» **Activity**: Repeat the listing exactly as given, omitting every image.

» **Data shown**:
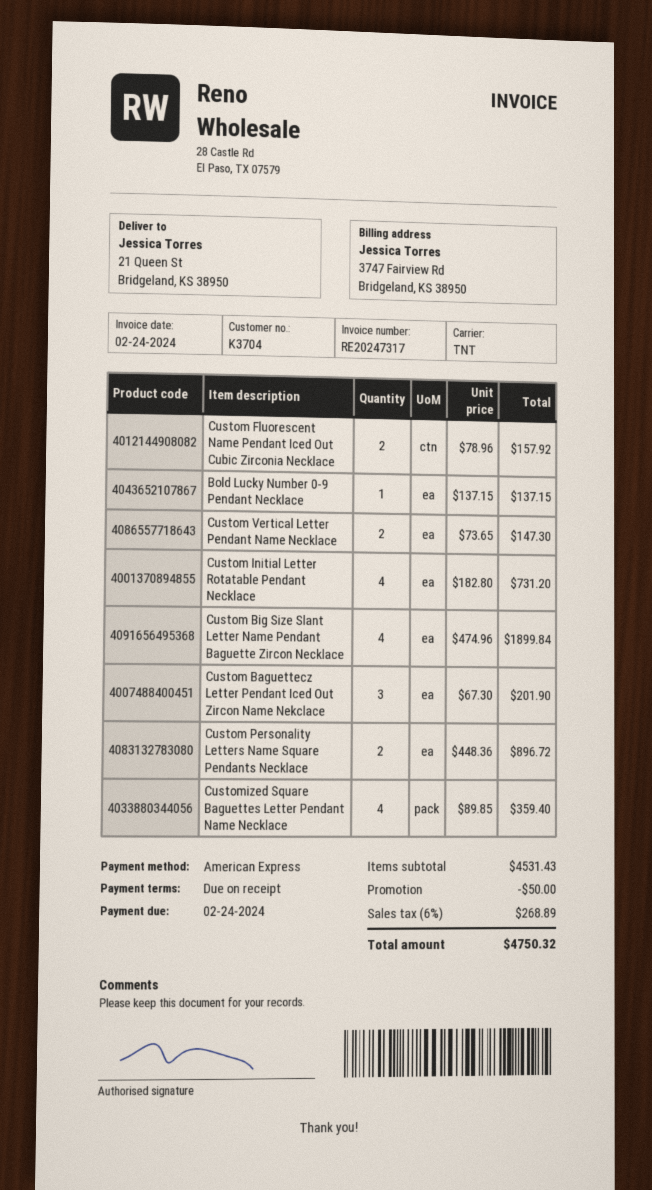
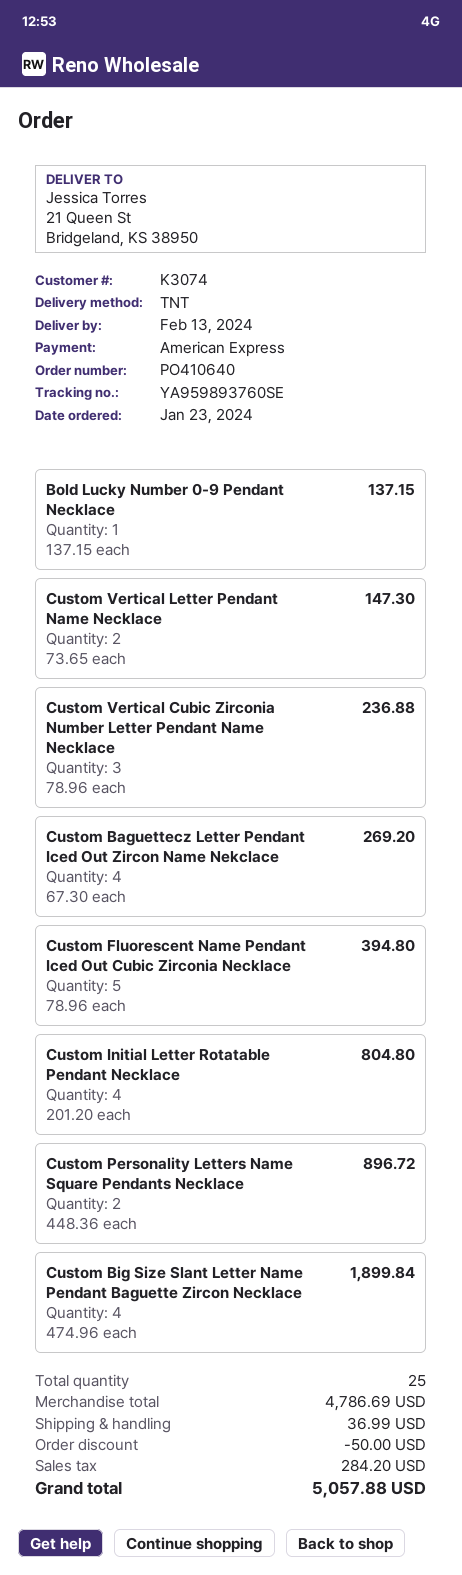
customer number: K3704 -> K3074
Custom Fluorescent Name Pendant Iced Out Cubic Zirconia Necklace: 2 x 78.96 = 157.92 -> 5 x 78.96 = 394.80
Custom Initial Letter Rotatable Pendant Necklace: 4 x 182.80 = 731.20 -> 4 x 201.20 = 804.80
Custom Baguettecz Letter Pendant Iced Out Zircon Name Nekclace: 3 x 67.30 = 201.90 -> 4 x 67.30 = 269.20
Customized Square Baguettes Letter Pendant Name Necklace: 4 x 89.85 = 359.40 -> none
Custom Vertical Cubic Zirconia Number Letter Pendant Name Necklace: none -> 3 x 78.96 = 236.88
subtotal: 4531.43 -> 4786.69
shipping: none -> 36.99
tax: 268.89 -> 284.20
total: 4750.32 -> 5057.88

» **Response**:
customer number: K3704 -> K3074
Custom Fluorescent Name Pendant Iced Out Cubic Zirconia Necklace: 2 x 78.96 = 157.92 -> 5 x 78.96 = 394.80
Custom Initial Letter Rotatable Pendant Necklace: 4 x 182.80 = 731.20 -> 4 x 201.20 = 804.80
Custom Baguettecz Letter Pendant Iced Out Zircon Name Nekclace: 3 x 67.30 = 201.90 -> 4 x 67.30 = 269.20
Customized Square Baguettes Letter Pendant Name Necklace: 4 x 89.85 = 359.40 -> none
Custom Vertical Cubic Zirconia Number Letter Pendant Name Necklace: none -> 3 x 78.96 = 236.88
subtotal: 4531.43 -> 4786.69
shipping: none -> 36.99
tax: 268.89 -> 284.20
total: 4750.32 -> 5057.88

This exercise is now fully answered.